Tasked with reviewing the work of seven teams in only one day, the judges came early and stayed late during the first day of the leadership conference to ensure each team received full consideration. It was difficult to decide, but the panel of judges selected the top two teams – Florida International University and Florida State University.

Here is what the students had to say about the competition:

Florida International University

“It was amazing and we learned so much about HR during the process.  The judges were great and the questions were great.  Thank you so much for this opportunity.”

 

 

 

 

 

Florida State University

“It was really cool to have the opportunity to be around HR professionals, to have the opportunity to work on problems and to take our knowledge from the classroom and apply it into the role. People always say that you know you won’t survive in the boardroom without the experience you need to use theory, and practicing your knowledge to be successful; so this truly was an amazing opportunity. The case competition pushed us to use our skills, and talents. We had the opportunity to solve real-world problems and provide feedback. It has been awesome – thank you.”

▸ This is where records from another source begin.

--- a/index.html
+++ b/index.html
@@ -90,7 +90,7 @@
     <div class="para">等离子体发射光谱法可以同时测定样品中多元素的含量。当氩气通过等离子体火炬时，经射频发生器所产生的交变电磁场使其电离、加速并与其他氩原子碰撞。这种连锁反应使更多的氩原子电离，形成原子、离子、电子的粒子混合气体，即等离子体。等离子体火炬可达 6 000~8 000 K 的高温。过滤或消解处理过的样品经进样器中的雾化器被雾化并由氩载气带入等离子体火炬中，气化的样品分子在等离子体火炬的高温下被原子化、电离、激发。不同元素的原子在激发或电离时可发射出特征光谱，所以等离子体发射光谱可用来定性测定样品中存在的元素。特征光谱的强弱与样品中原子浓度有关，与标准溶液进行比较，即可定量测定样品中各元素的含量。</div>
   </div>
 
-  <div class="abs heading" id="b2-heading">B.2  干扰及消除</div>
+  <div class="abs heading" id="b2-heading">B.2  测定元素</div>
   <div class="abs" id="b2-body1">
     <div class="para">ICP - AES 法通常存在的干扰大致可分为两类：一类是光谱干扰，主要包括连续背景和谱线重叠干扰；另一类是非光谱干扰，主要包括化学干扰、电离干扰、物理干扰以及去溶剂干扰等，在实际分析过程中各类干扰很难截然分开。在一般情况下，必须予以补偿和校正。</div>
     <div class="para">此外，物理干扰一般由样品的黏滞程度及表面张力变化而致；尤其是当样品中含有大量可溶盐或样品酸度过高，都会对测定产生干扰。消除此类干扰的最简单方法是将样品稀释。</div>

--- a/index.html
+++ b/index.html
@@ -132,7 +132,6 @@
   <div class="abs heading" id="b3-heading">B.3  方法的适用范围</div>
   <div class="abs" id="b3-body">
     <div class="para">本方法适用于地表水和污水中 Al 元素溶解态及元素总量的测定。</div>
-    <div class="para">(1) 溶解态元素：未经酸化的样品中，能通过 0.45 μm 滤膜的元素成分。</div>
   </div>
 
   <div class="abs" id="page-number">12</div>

Florida State University won the opportunity to present their solution during lunch on Saturday to the HR Leadership conference attendees. This honor placed these future HR pros directly in front of potential employers, and they were ready to impress as they presented their solution with ease and professionalism.

 

This year, the HR Florida State Council will make the call for participation in November for the 2019 games. The council strongly encourages student HR chapters sign up a team and be a part of the games. For more information, please visit http://www.hrflorida.org/?page=186

“Thank you to the judges and all other council members who helped make this competition possible – it is your support, guidance and knowledge that helps fuel the young minds of those who are already making a positive impact in the HR profession,” said Marty Bryson, secretary of the HR Florida State Council. “Additionally, I wanted to thank the students that participated in the competition. You inspire everyone you touch with your energy and bright ideas – I know you all are destined for greatness.”

Pictured above: the 2018 student games participants and Marty Bryson, HR Florida State Council secretary.